» **What the exercise asks**
Output the line that contains "[123,644,189,668] 资料与 -> [50,521,94,543] 参考" and every line after it to the end of the entries, with nothing added or left out.

» **Input for this task**

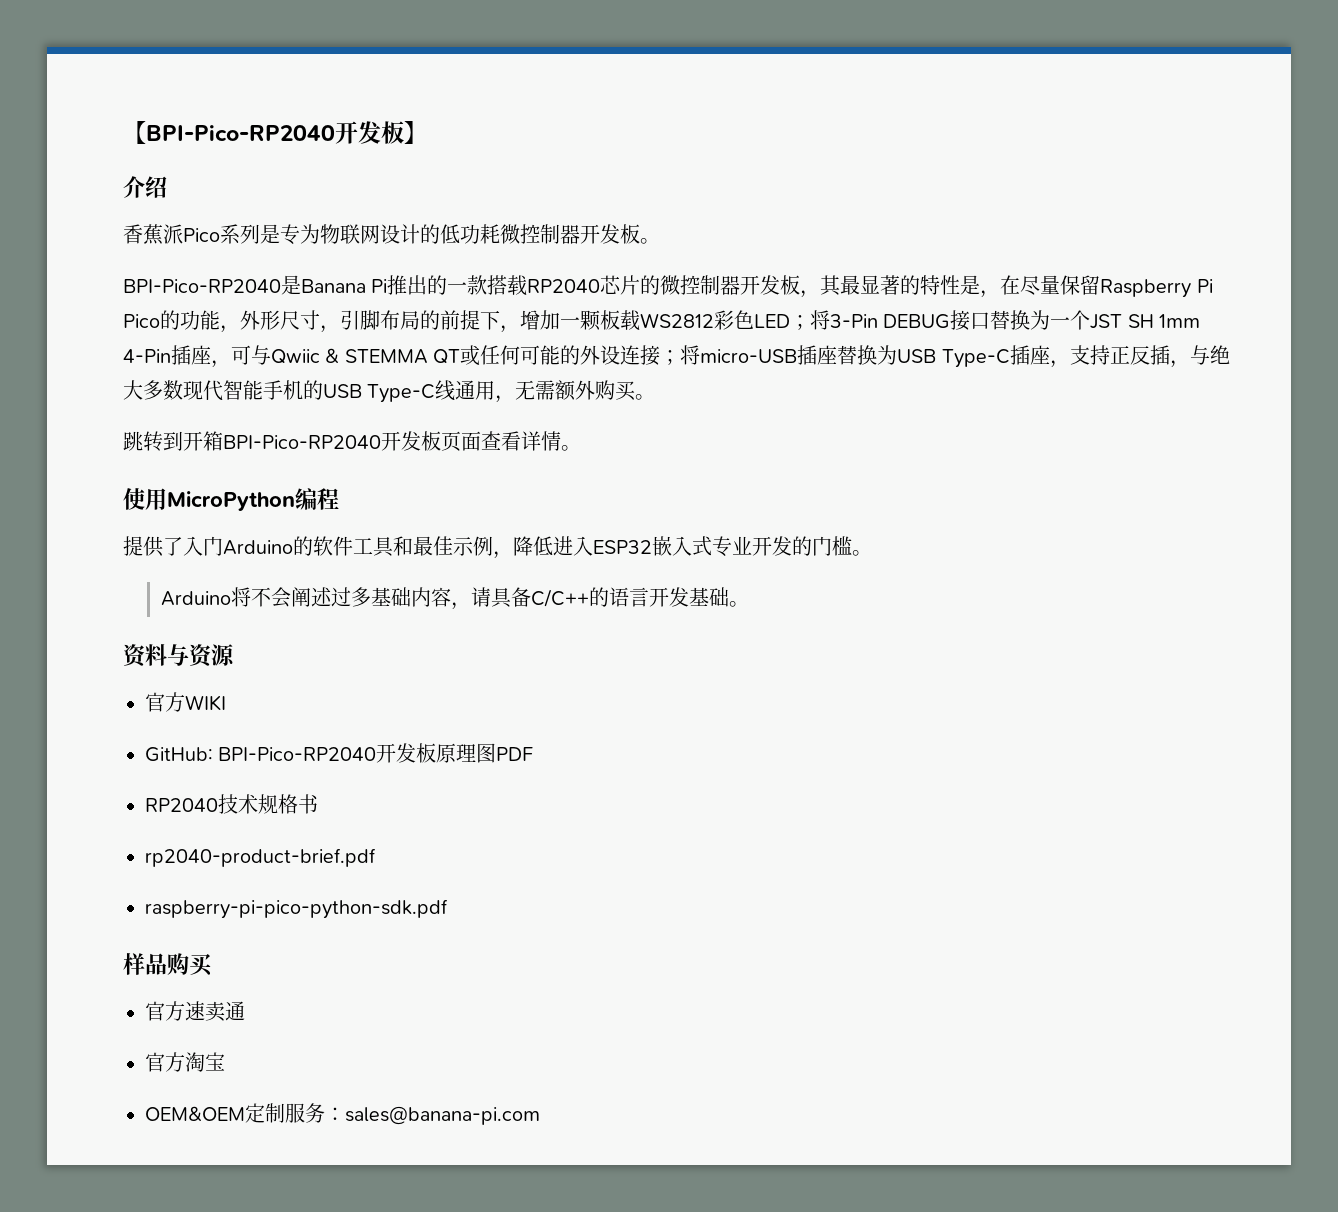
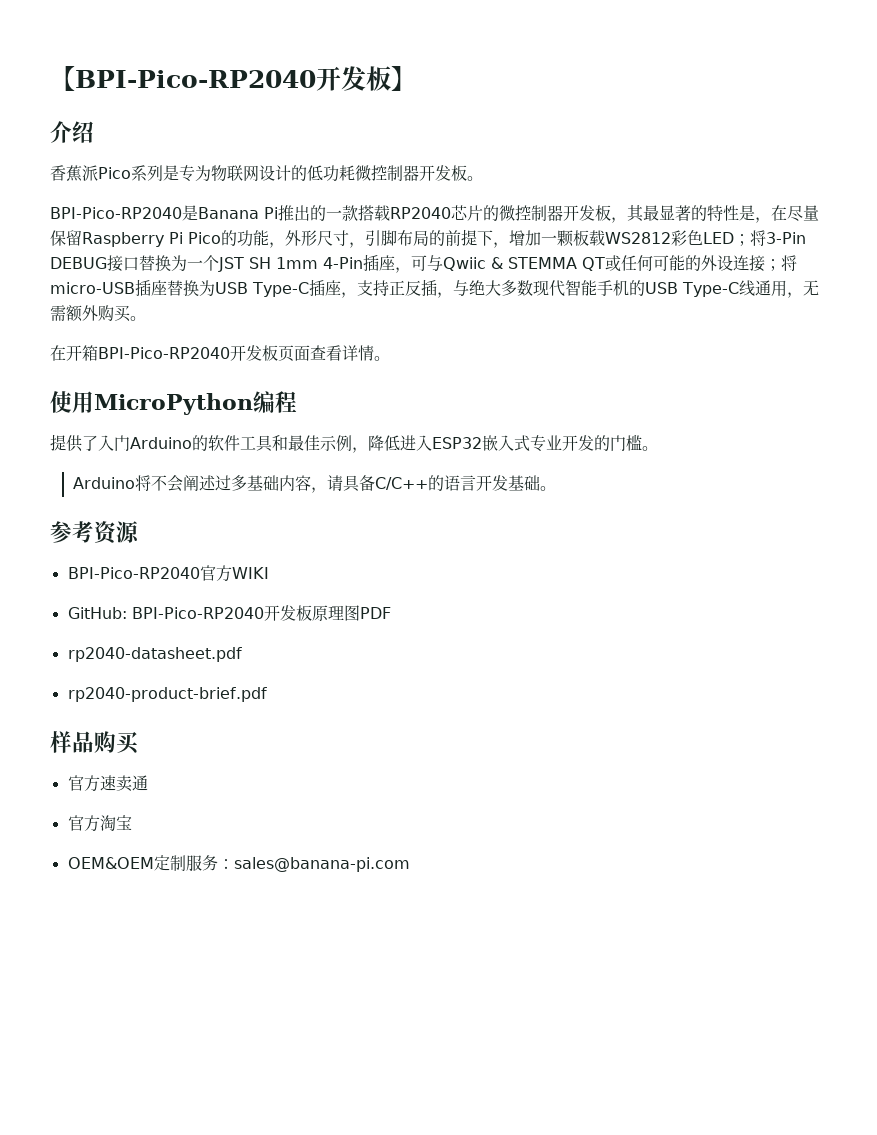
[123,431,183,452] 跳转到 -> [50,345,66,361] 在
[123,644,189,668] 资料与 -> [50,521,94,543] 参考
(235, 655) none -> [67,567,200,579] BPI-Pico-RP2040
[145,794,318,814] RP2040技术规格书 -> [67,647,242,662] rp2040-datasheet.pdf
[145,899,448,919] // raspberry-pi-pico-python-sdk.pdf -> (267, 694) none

» **Response**
[123,644,189,668] 资料与 -> [50,521,94,543] 参考
(235, 655) none -> [67,567,200,579] BPI-Pico-RP2040
[145,794,318,814] RP2040技术规格书 -> [67,647,242,662] rp2040-datasheet.pdf
[145,899,448,919] // raspberry-pi-pico-python-sdk.pdf -> (267, 694) none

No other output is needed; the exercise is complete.